▶ [Task to complete]: In the records below, the part to copy starts at the line containing "color: #14532d ->" and goes to the last line; output it exactly, without pictures.

[Front-end code change data]
^^^^^^^^^^^^^^^^
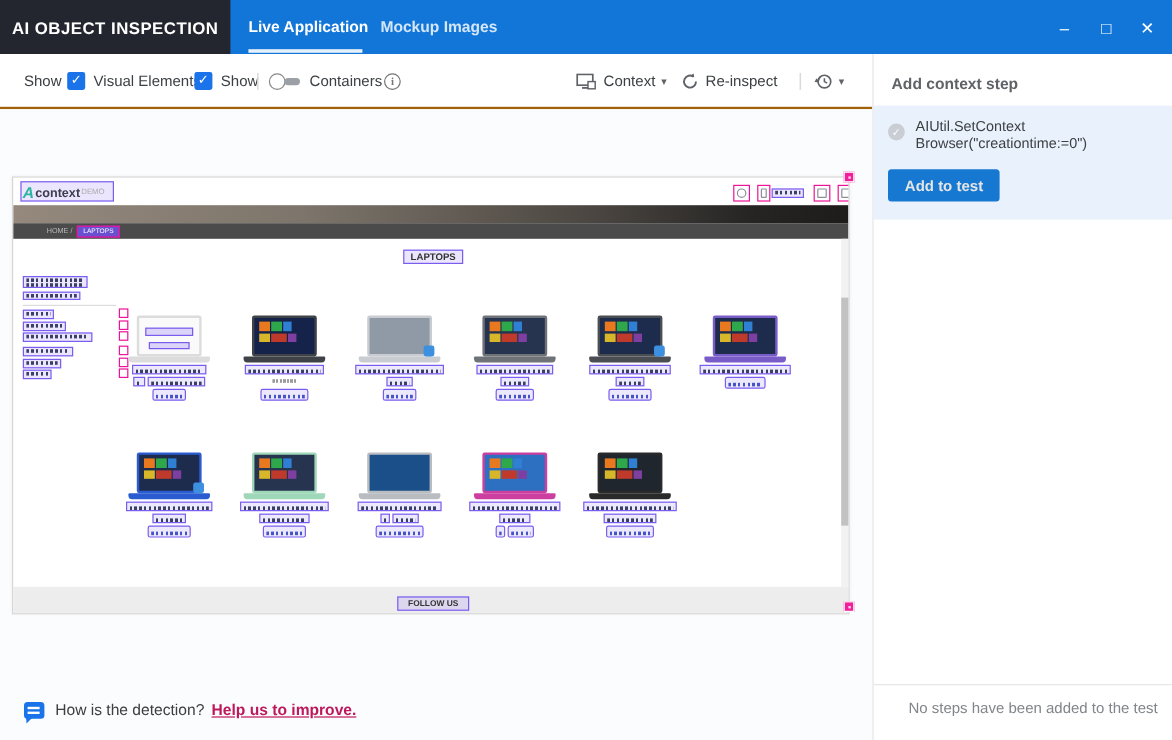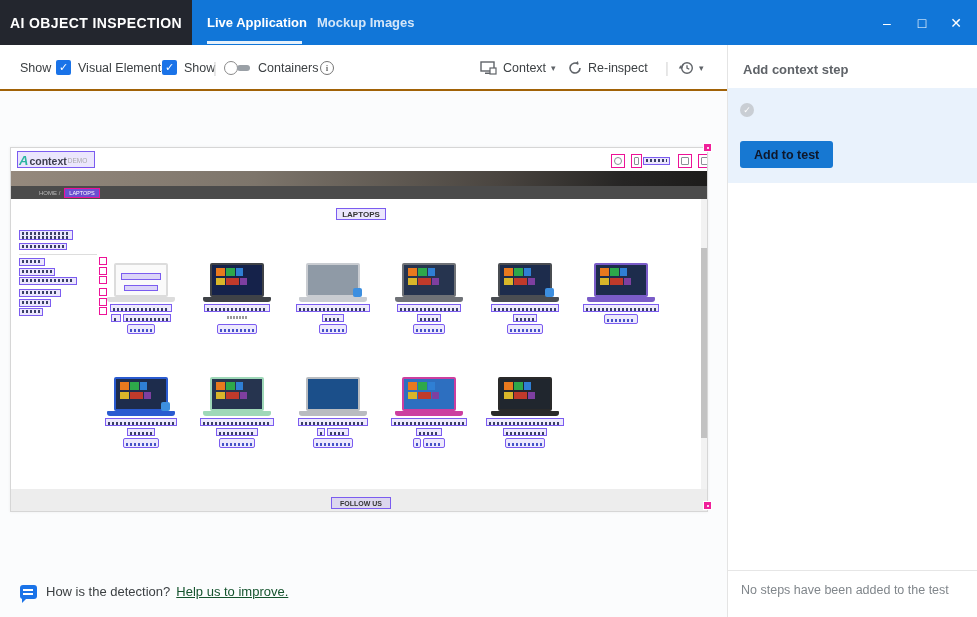"AIUtil.SetContext" div.rp-code { html: none -> <div> <div>AIUtil.SetContext</div> <div>Browser("creationtime:=0")</div> </div> }
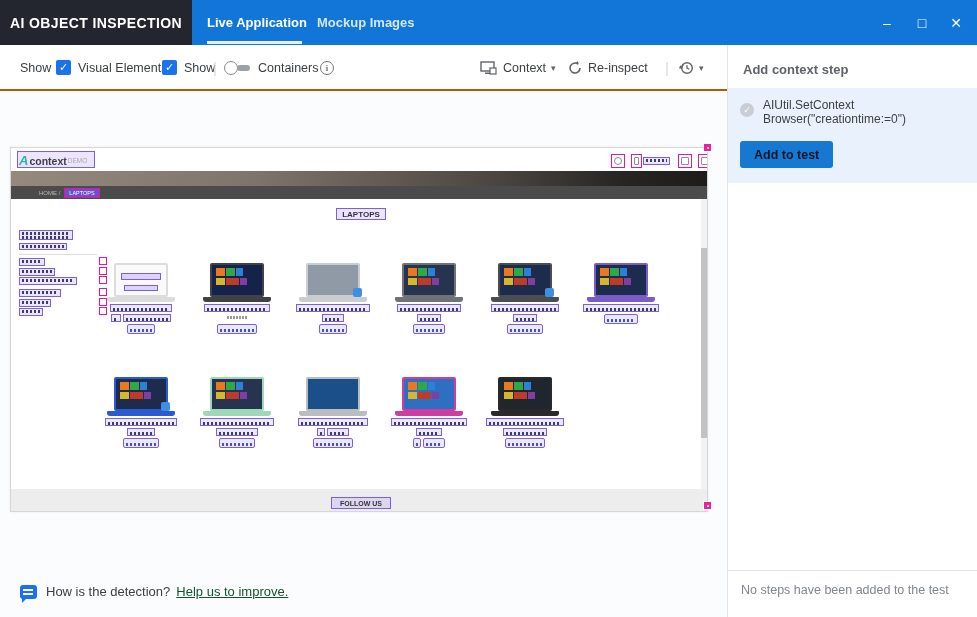"Add to test" .rp-btn { color: #0f172a -> #e5e5e5 }
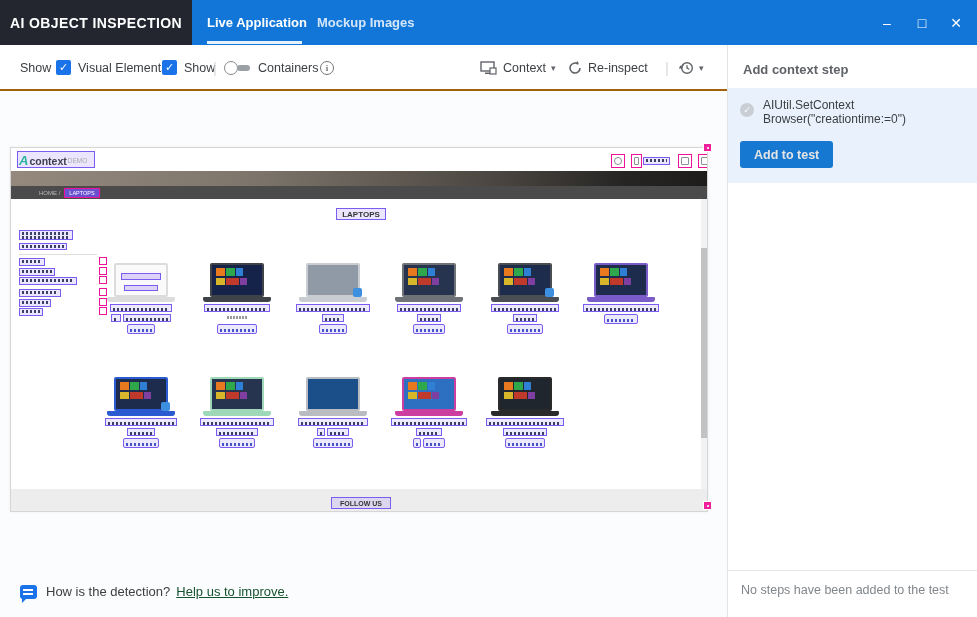"Help us to improve." .fb-link { color: #14532d -> #be185d; font-weight: none -> bold }
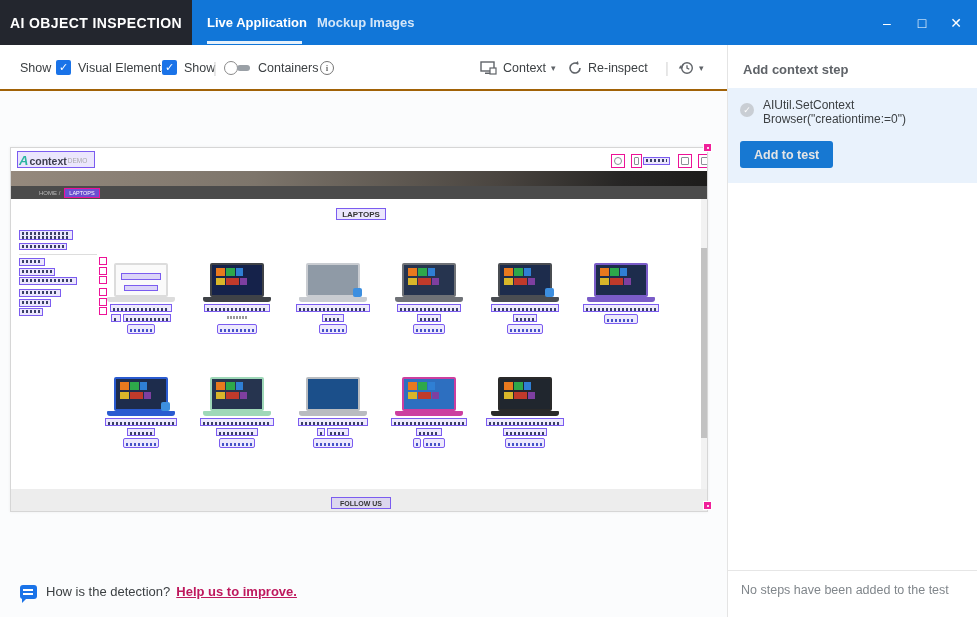"No steps have been added" .rp-empty { left: 13px -> 29px }
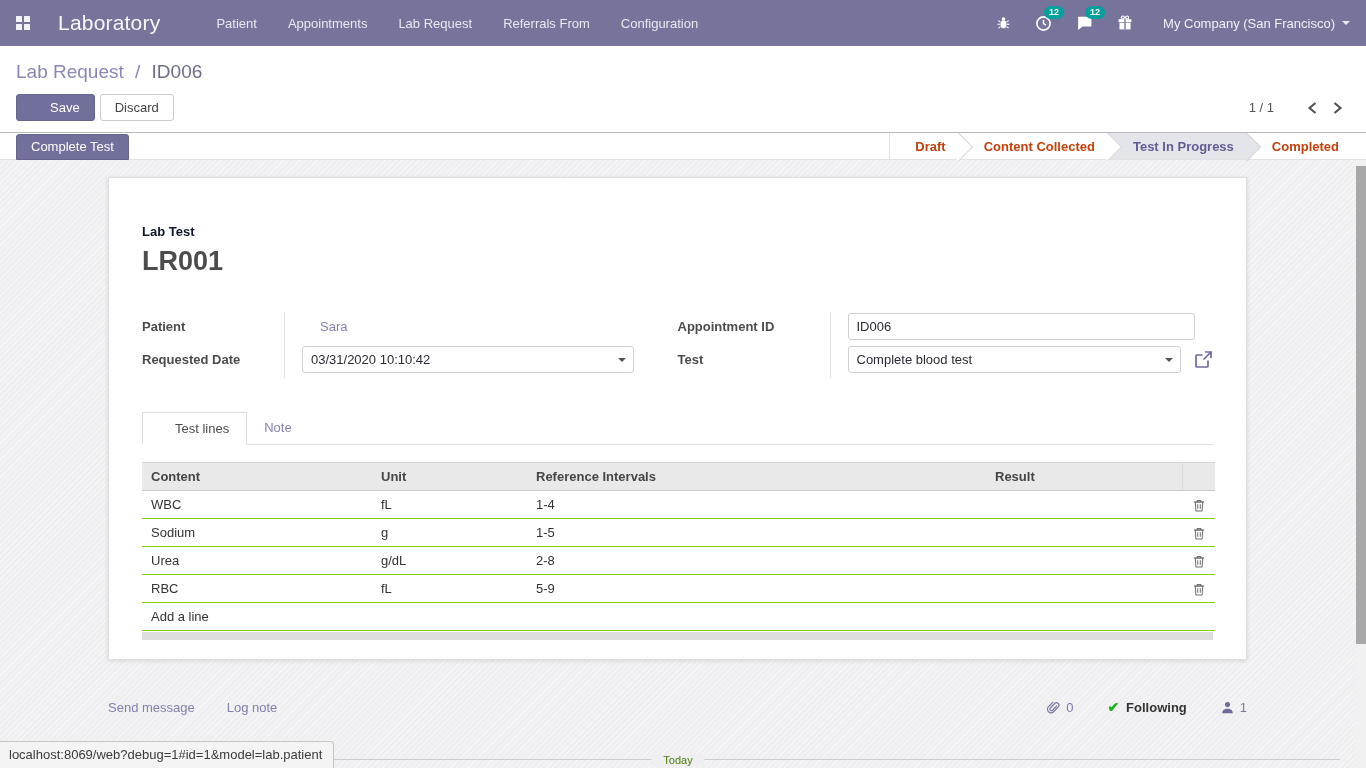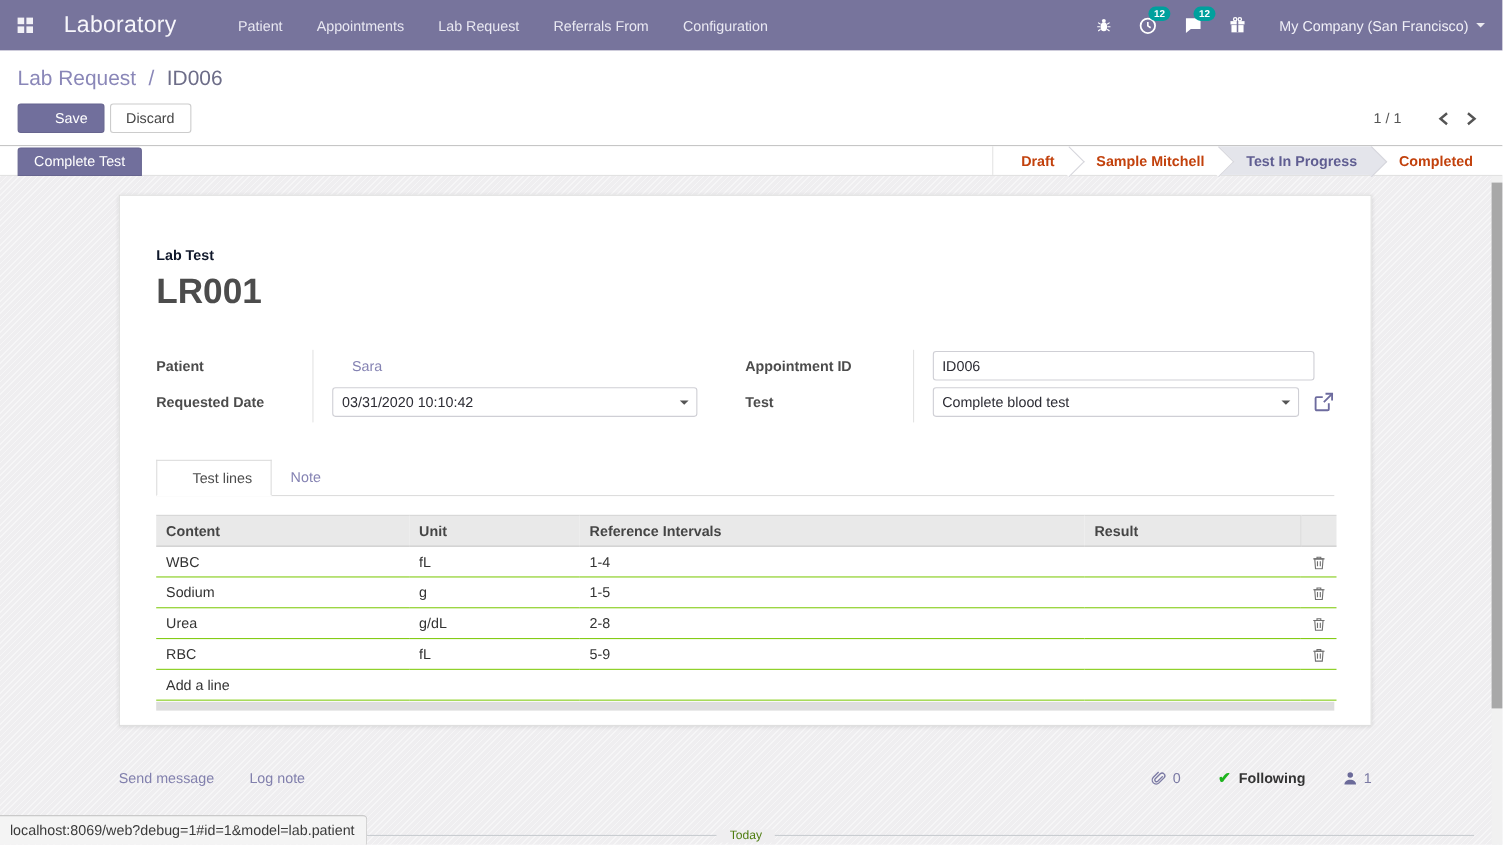"Sample Mitchell" span.step-label { text: Sample Mitchell -> Content Collected }
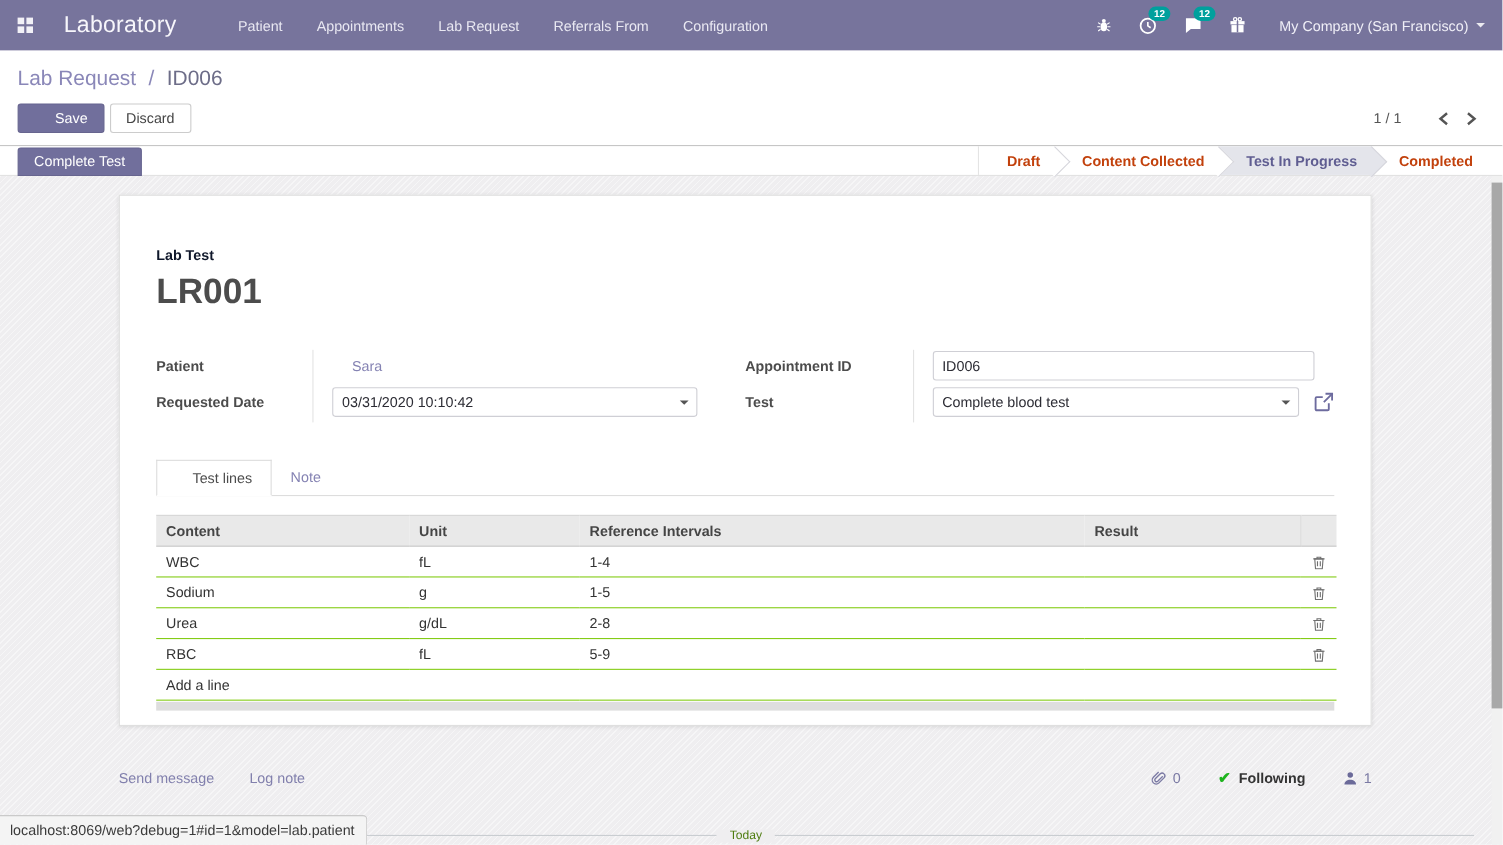"LR001" .sheet-title { font-size: 32px -> 27px }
^^^^^^^^^^^^^^^^
▶ [Completed task]:
"Help us to improve." .fb-link { color: #14532d -> #be185d; font-weight: none -> bold }
"No steps have been added" .rp-empty { left: 13px -> 29px }
"Sample Mitchell" span.step-label { text: Sample Mitchell -> Content Collected }
"LR001" .sheet-title { font-size: 32px -> 27px }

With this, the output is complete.